Além disso, os réus foram condenados, de forma solidária, ao pagamento de indenização por danos morais coletivos. O valor dos danos materiais será definido na fase de liquidação da sentença.

Por que a logística reversa de embalagens de agrotóxicos é essencial

A logística reversa de embalagens de agrotóxicos é um mecanismo previsto na legislação ambiental brasileira. O sistema, coordenado pelo inpEV, garante que as embalagens vazias sejam recolhidas nas unidades de recebimento, passem por triagem e recebam destinação final adequada, seja por reciclagem ou incineração controlada.

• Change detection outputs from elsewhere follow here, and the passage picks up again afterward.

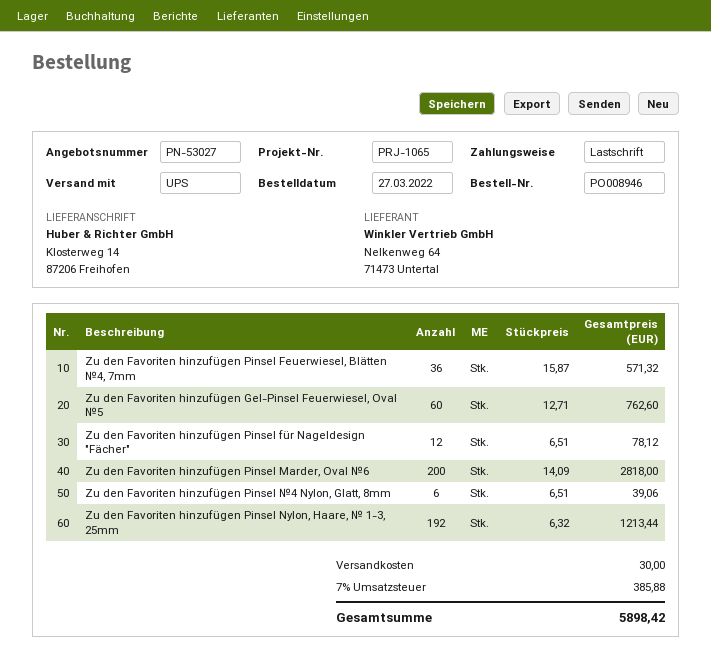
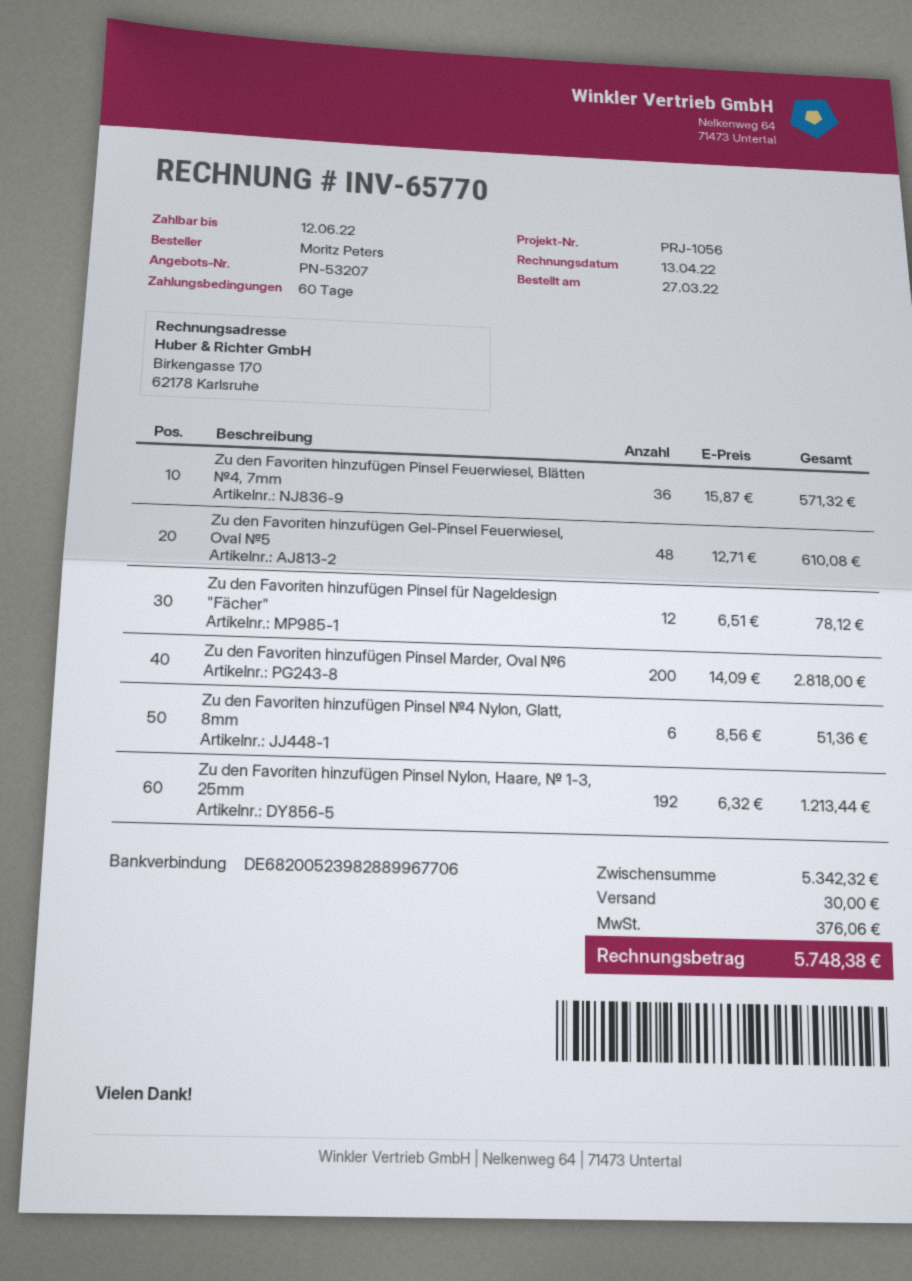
quote number: PN-53027 -> PN-53207
reference: PRJ-1065 -> PRJ-1056
Zu den Favoriten hinzufügen Gel-Pinsel Feuerwiesel, Oval №5: 60 x 12.71 = 762.60 -> 48 x 12.71 = 610.08
Zu den Favoriten hinzufügen Pinsel №4 Nylon, Glatt, 8mm: 6 x 6.51 = 39.06 -> 6 x 8.56 = 51.36
tax: 385.88 -> 376.06
total: 5898.42 -> 5748.38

Quando esse fluxo é quebrado, como ocorreu no caso da ARIAB, as embalagens podem ser descartadas de forma inadequada, gerando riscos de contaminação do solo, da água e da saúde das pessoas que vivem próximas às áreas de cultivo.

A sentença reforça a importância de manter o sistema oficial de logística reversa, evitando que entidades não autorizadas recebam esses resíduos. A rastreabilidade é fundamental para garantir que o processo seja feito de forma segura e transparente.

Danos morais coletivos e a responsabilidade solidária

A condenação em danos morais coletivos reconhece que a conduta da ARIAB e a omissão do Estado causaram prejuízos à coletividade. O valor da indenização não foi definido na sentença, mas a responsabilidade solidária significa que ambos os réus podem ser cobrados pelo pagamento integral.

A execução subsidiária em relação ao Estado, no entanto, indica que a ARIAB deve ser acionada primeiro. Caso a associação não tenha condições de pagar, o Estado assume a obrigação.

O que acontece agora: próximos passos do processo

A sentença ainda pode ser objeto de recurso. Enquanto isso, as obrigações determinadas pelo juiz devem ser cumpridas. A ARIAB precisa comprovar que deixou de enviar embalagens para a FENACE e apresentar informações sobre o que foi desviado. O Estado, por sua vez, precisa suspender a licença de operação e intensificar a fiscalização.

A fase de liquidação da sentença definirá o valor exato dos danos materiais. Esse processo pode levar meses, dependendo da complexidade das provas apresentadas.

Impacto para o consumidor e para o meio ambiente

A decisão tem impacto direto para quem vive em regiões agrícolas e para quem consome produtos cultivados com agrotóxicos. A destinação inadequada de embalagens pode contaminar o solo e a água, afetando a qualidade dos alimentos e a saúde da população.

Para o consumidor, a notícia é um alerta: a fiscalização ambiental precisa ser efetiva para garantir que o ciclo de vida das embalagens de agrotóxicos seja encerrado de forma segura. A condenação do Estado e da associação serve de precedente para casos semelhantes.

Perguntas Frequentes

O que é o inpEV?

O Instituto Nacional de Processamento de Embalagens Vazias (inpEV) é a entidade responsável pelo sistema oficial de logística reversa das embalagens de agrotóxicos no Brasil. Ele coordena o recolhimento, a triagem e a destinação final adequada desses resíduos.

Por que a destinação para a FENACE foi considerada irregular?

Segundo a sentença, a FENACE não representa a indústria fabricante nem integra o sistema oficial previsto na legislação ambiental. Isso compromete a rastreabilidade e o controle sobre o destino final das embalagens.

O que significa responsabilidade solidária?

Na responsabilidade solidária, qualquer um dos réus pode ser cobrado pelo pagamento integral da indenização. No caso, a ARIAB e o Estado do Maranhão respondem juntos, mas a execução subsidiária indica que a associação deve ser acionada primeiro.

Quanto foi o valor da indenização?

O valor dos danos morais coletivos não foi divulgado na sentença. O montante dos danos materiais será definido na fase de liquidação da sentença, após a apresentação de provas.

O Estado do Maranhão pode recorrer da decisão?

Sim, a sentença pode ser objeto de recurso. Enquanto isso, as obrigações determinadas pelo juiz devem ser cumpridas, incluindo a suspensão da licença de operação e a fiscalização efetiva.